This query has only one difference -- instead of including a filter by season, the WHERE clause filters for data where the outer table's match stage, pulled from the subquery in FROM, is HIGHER than the overall average generated in the WHERE subquery. The entire WHERE statement is saying, in essence, "return stages where the values in the subquery are higher than the average."

Here are the results generated by this query. 

|stage|avg_goals|
|-----|---------|
|3    |2.83     |
|4    |2.8      |
|6    |2.78     |
|8    |3.09     |
|10   |2.96     |

This may seem a bit complicated, but with a few more examples and a bit of practice, you will start to get the hang of how useful correlated subqueries can be.

Let's quickly walk through some key differences between simple and correlated subqueries. Simple subqueries can be used in extracting, structuring or filtering information, and can run independent of the main query. In contrast, a correlated subquery cannot be executed on its own because it's dependent on values in the main query. Additionally, a simple subquery is evaluated once in the entire statement. A correlated subquery is evaluated in loops -- once for each row generated by the data set. This means that adding correlated subqueries will slow down your query performance, since your query is recalculating information over and over. Be careful not to include too many correlated subqueries -- or your query may take a long time to run!

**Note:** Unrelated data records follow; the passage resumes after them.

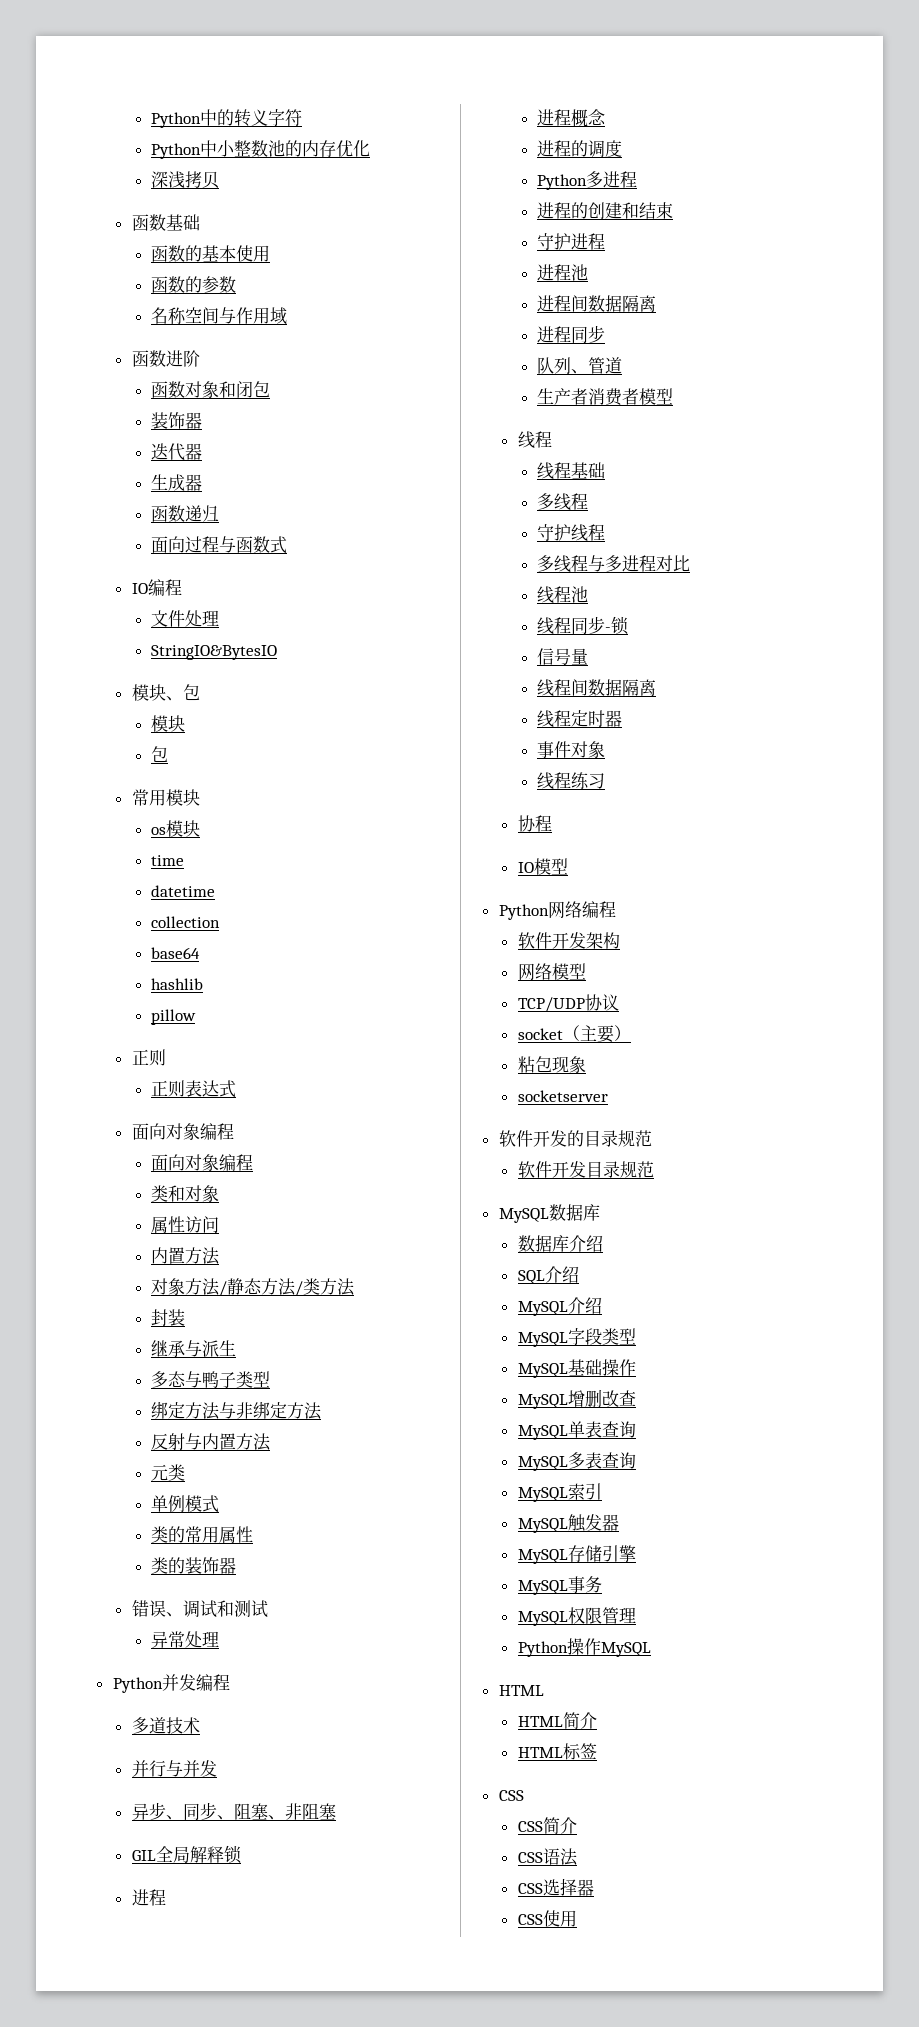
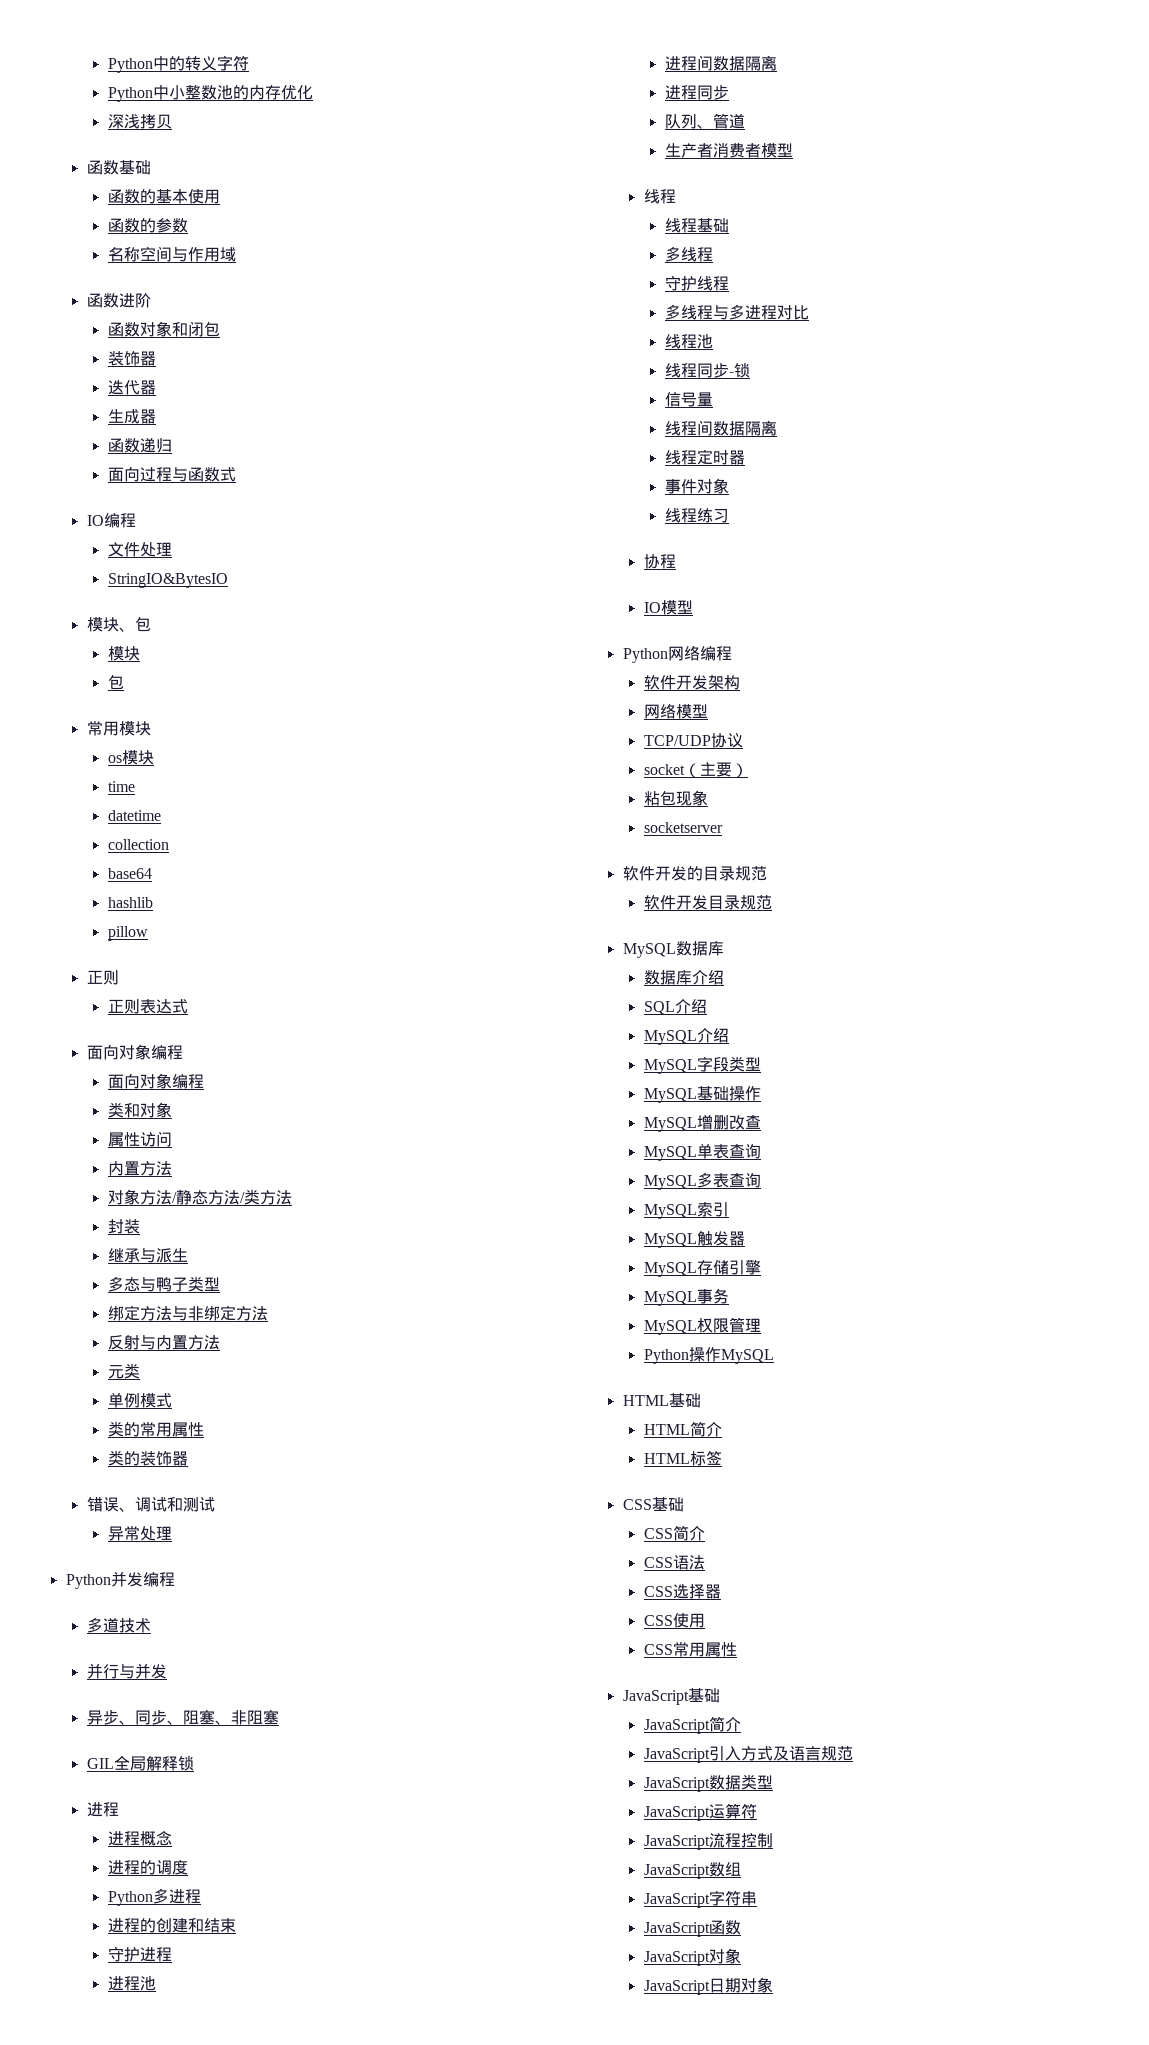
  Python操作MySQL
- HTML
+ HTML基础
  HTML标签
- CSS
+ CSS基础
+ CSS常用属性
+ JavaScript基础
+ JavaScript简介
+ JavaScript引入方式及语言规范
+ JavaScript数据类型
+ JavaScript运算符
+ JavaScript流程控制
+ JavaScript数组
+ JavaScript字符串
+ JavaScript函数
+ JavaScript对象
+ JavaScript日期对象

Here's another, smaller example of a query in which you can use a correlated subquery. Let's answer the question, "What is the average number of goals scored in each country across all match seasons?" This is an an easy enough question, right? You simply join the match table to the country table on the country's id, and extract the country's name, take an average of the goals scored, and group the entire query by the country's name, yielding one row with an average value per country.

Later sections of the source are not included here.